What is expected:
Take from the records below each line that holds "joinTable".

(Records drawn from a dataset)
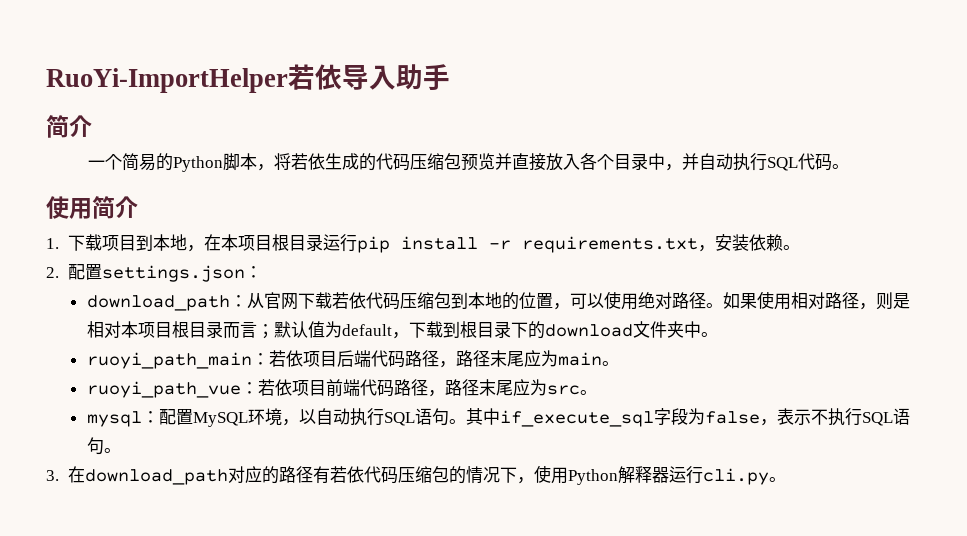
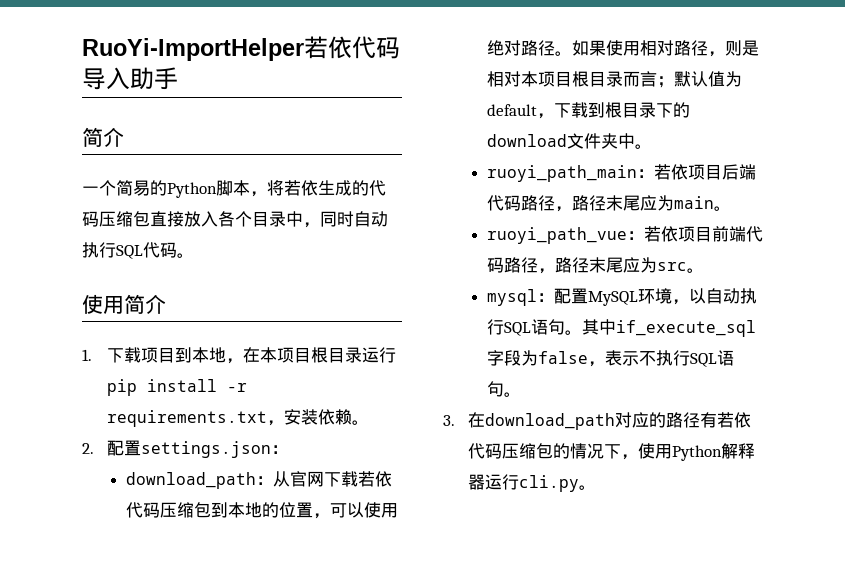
- RuoYi-ImportHelper若依导入助手
+ RuoYi-ImportHelper若依代码导入助手
- 一个简易的Python脚本，将若依生成的代码压缩包预览并直接放入各个目录中，并自动执行SQL代码。
+ 一个简易的Python脚本，将若依生成的代码压缩包直接放入各个目录中，同时自动执行SQL代码。

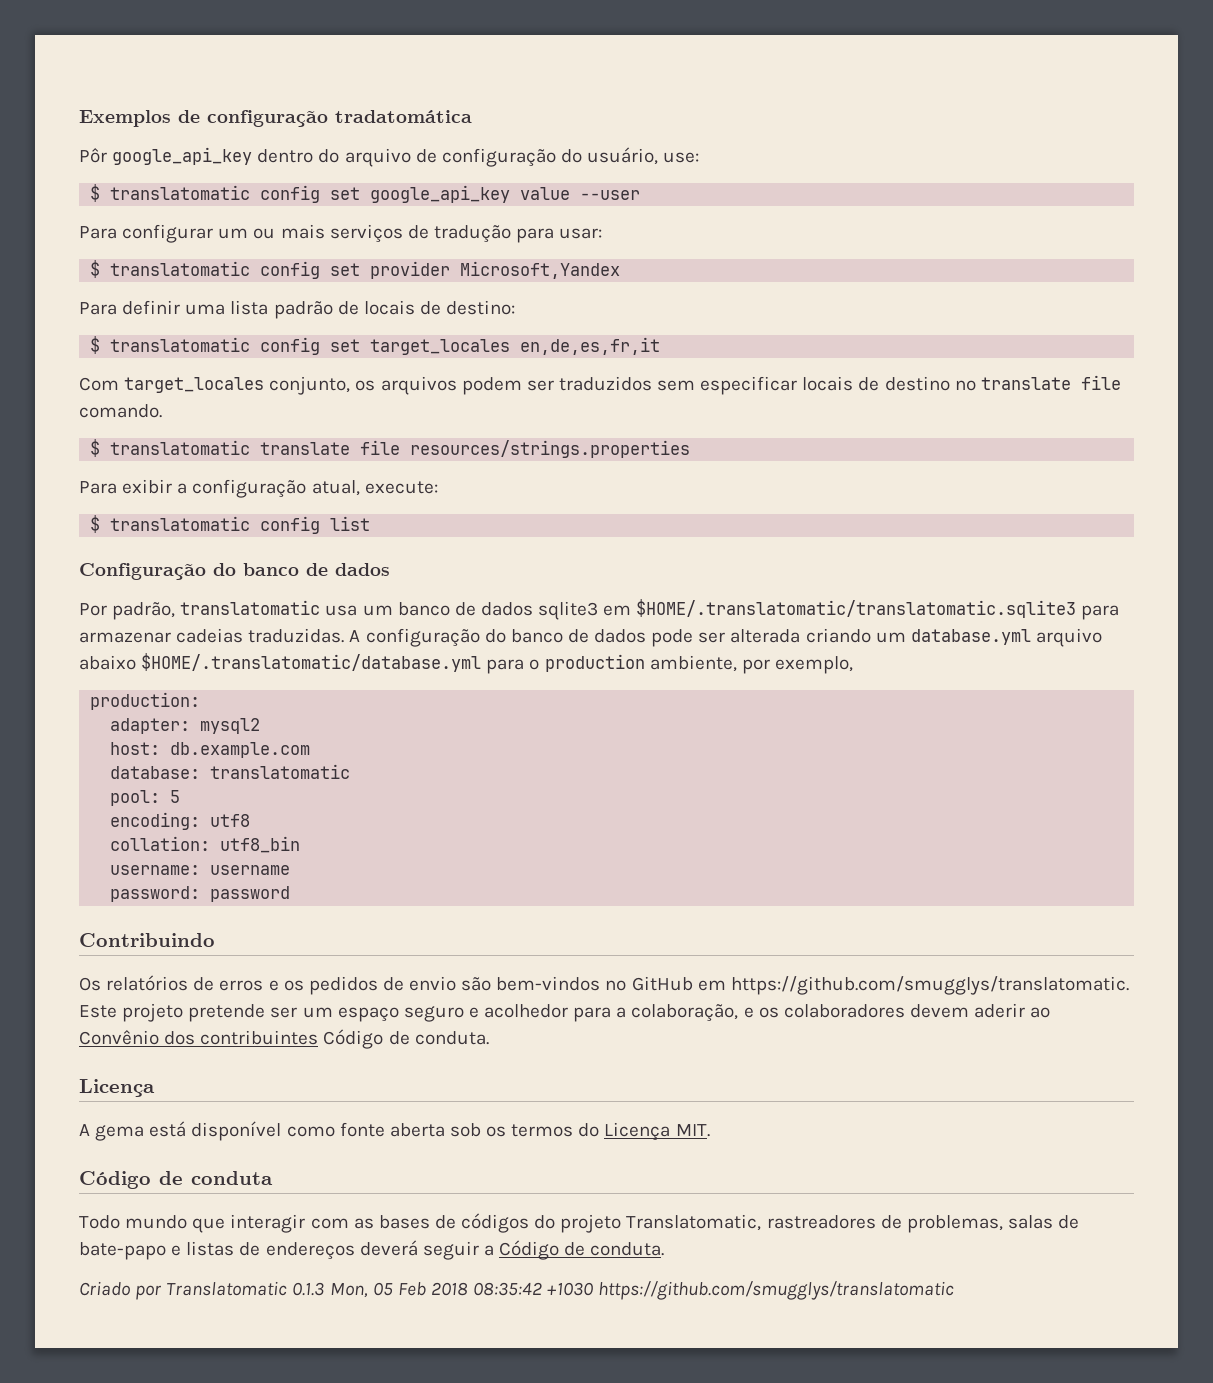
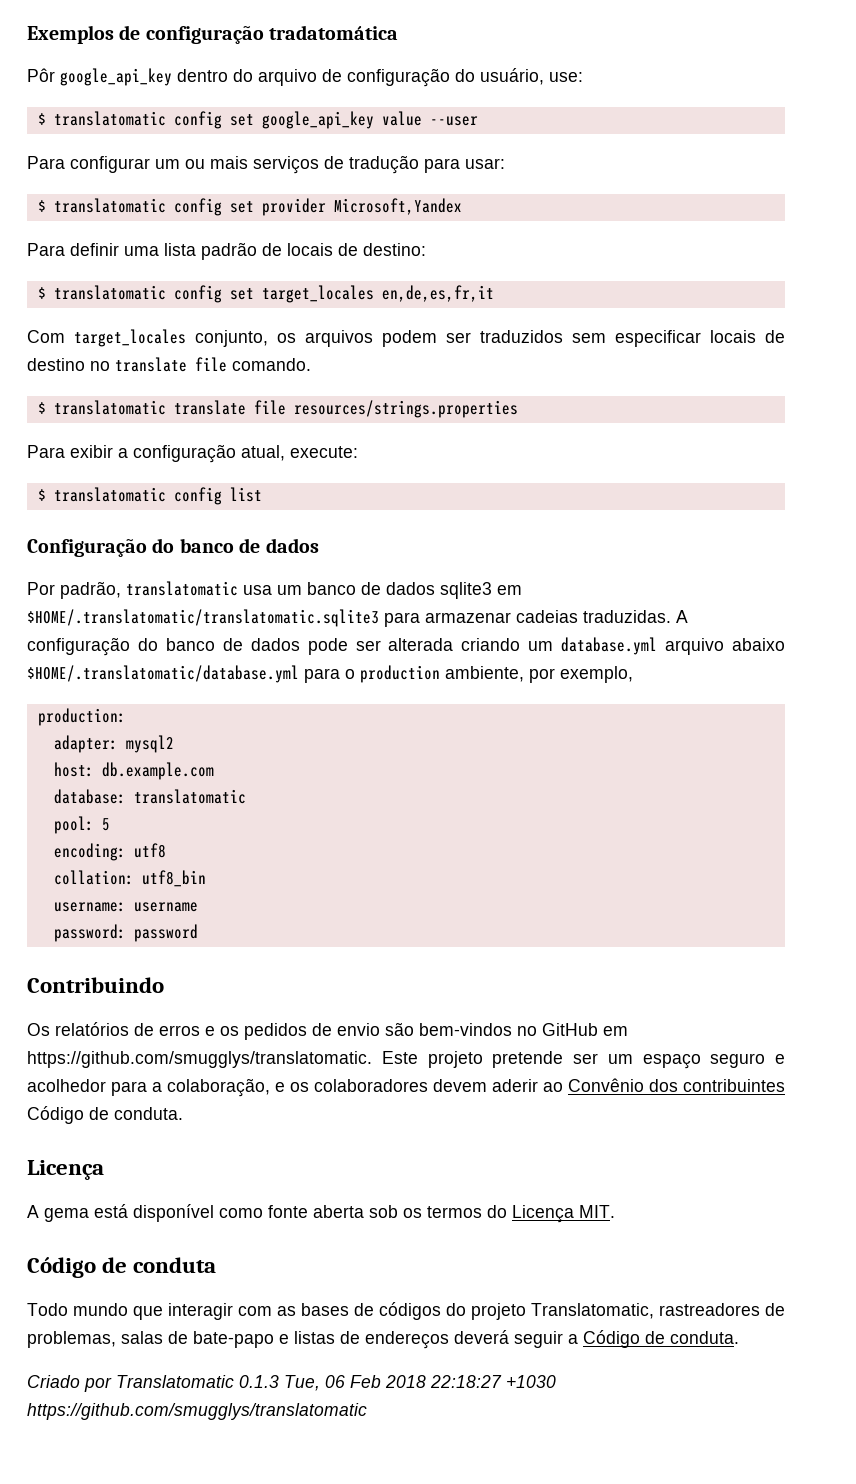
- Criado por Translatomatic 0.1.3 Mon, 05 Feb 2018 08:35:42 +1030 https://github.com/smugglys/translatomatic
+ Criado por Translatomatic 0.1.3 Tue, 06 Feb 2018 22:18:27 +1030 https://github.com/smugglys/translatomatic

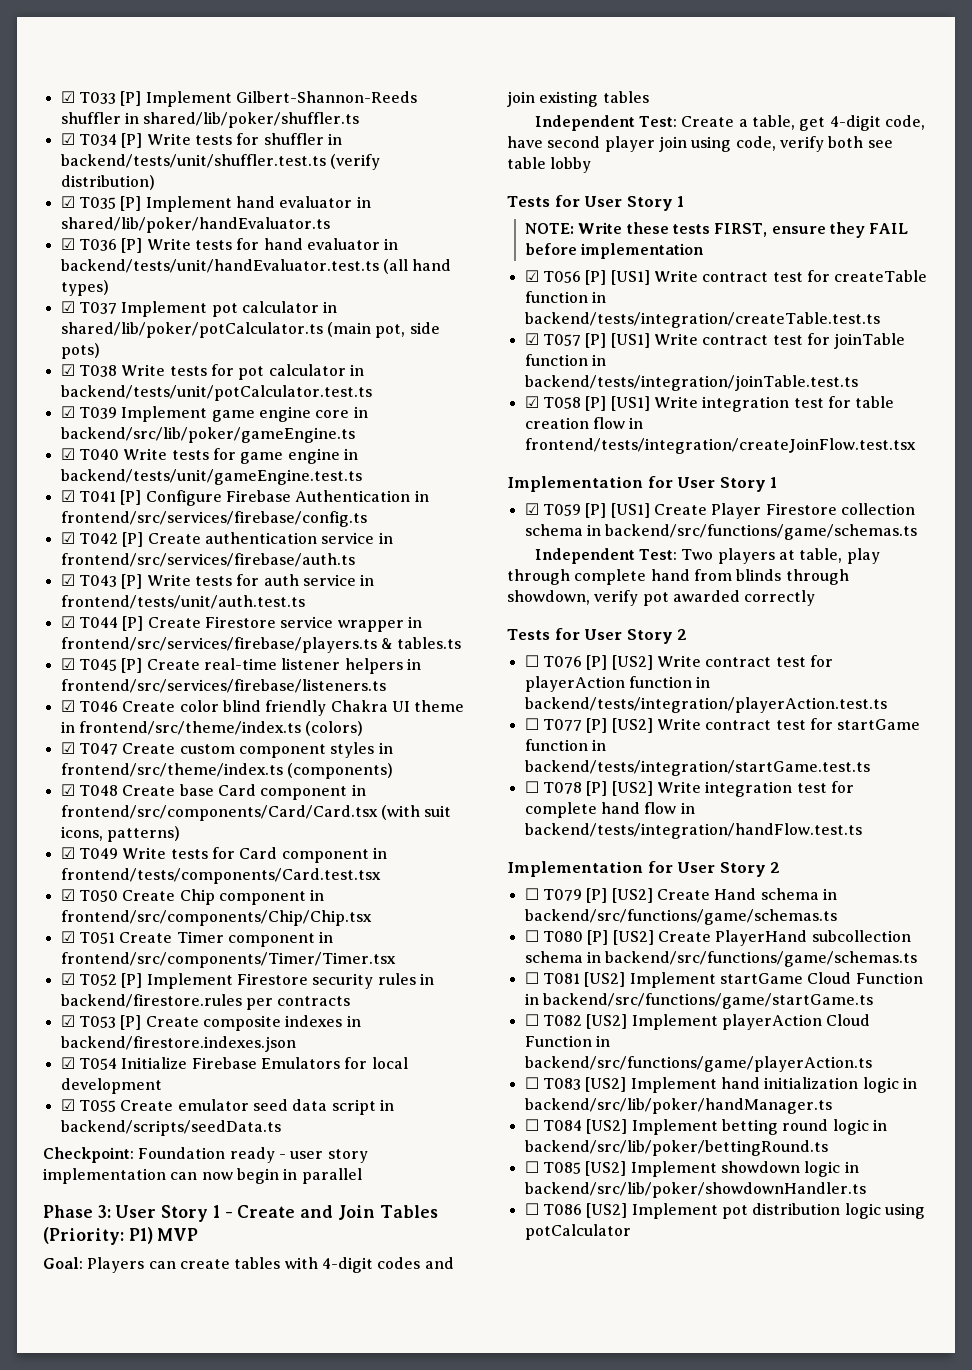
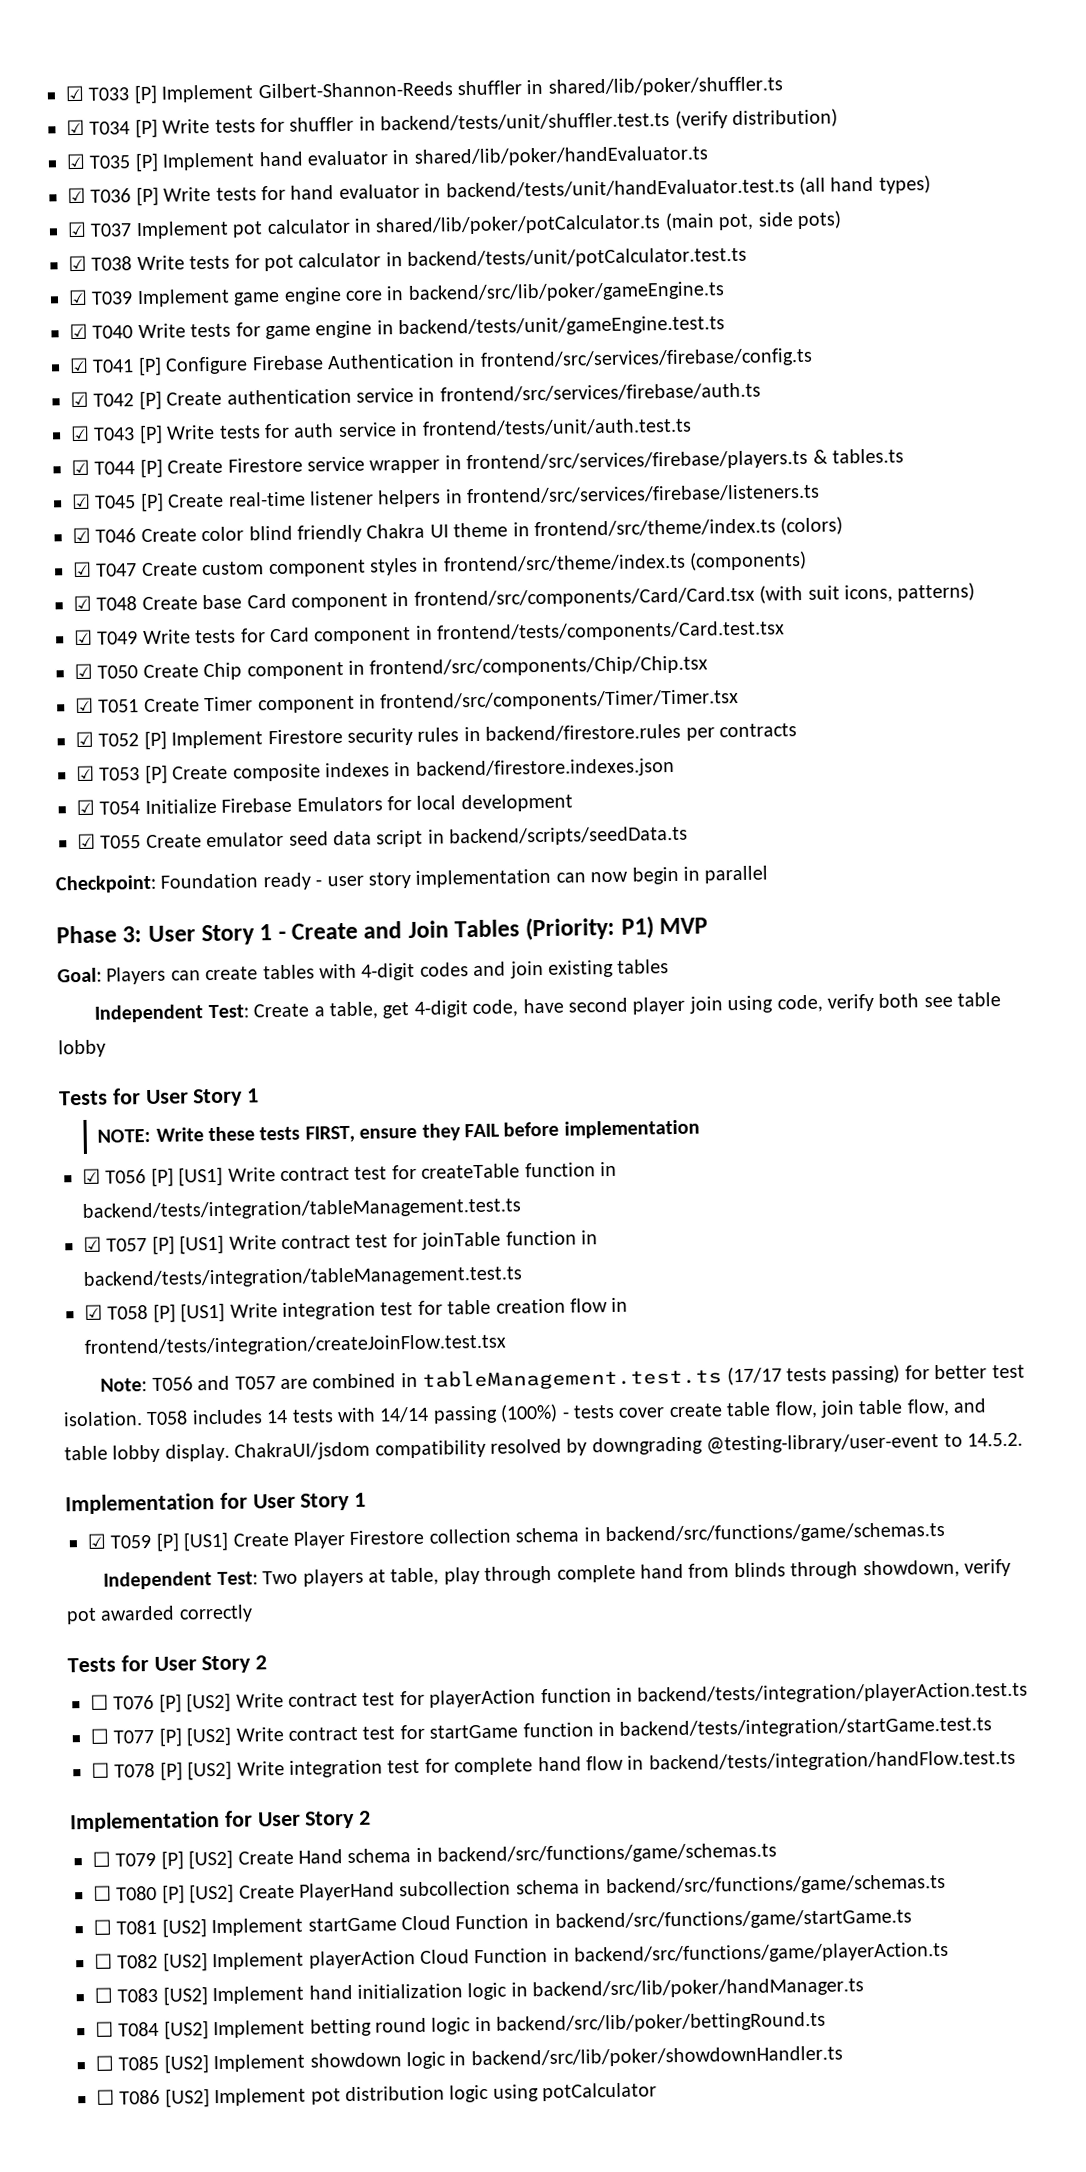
- ☑ T056 [P] [US1] Write contract test for createTable function in backend/tests/integration/createTable.test.ts
+ ☑ T056 [P] [US1] Write contract test for createTable function in backend/tests/integration/tableManagement.test.ts
- ☑ T057 [P] [US1] Write contract test for joinTable function in backend/tests/integration/joinTable.test.ts
+ ☑ T057 [P] [US1] Write contract test for joinTable function in backend/tests/integration/tableManagement.test.ts
+ Note: T056 and T057 are combined in tableManagement.test.ts (17/17 tests passing) for better test isolation. T058 includes 14 tests with 14/14 passing (100%) - tests cover create table flow, join table flow, and table lobby display. ChakraUI/jsdom compatibility resolved by downgrading @testing-library/user-event to 14.5.2.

Worked solution:
- ☑ T057 [P] [US1] Write contract test for joinTable function in backend/tests/integration/joinTable.test.ts
+ ☑ T057 [P] [US1] Write contract test for joinTable function in backend/tests/integration/tableManagement.test.ts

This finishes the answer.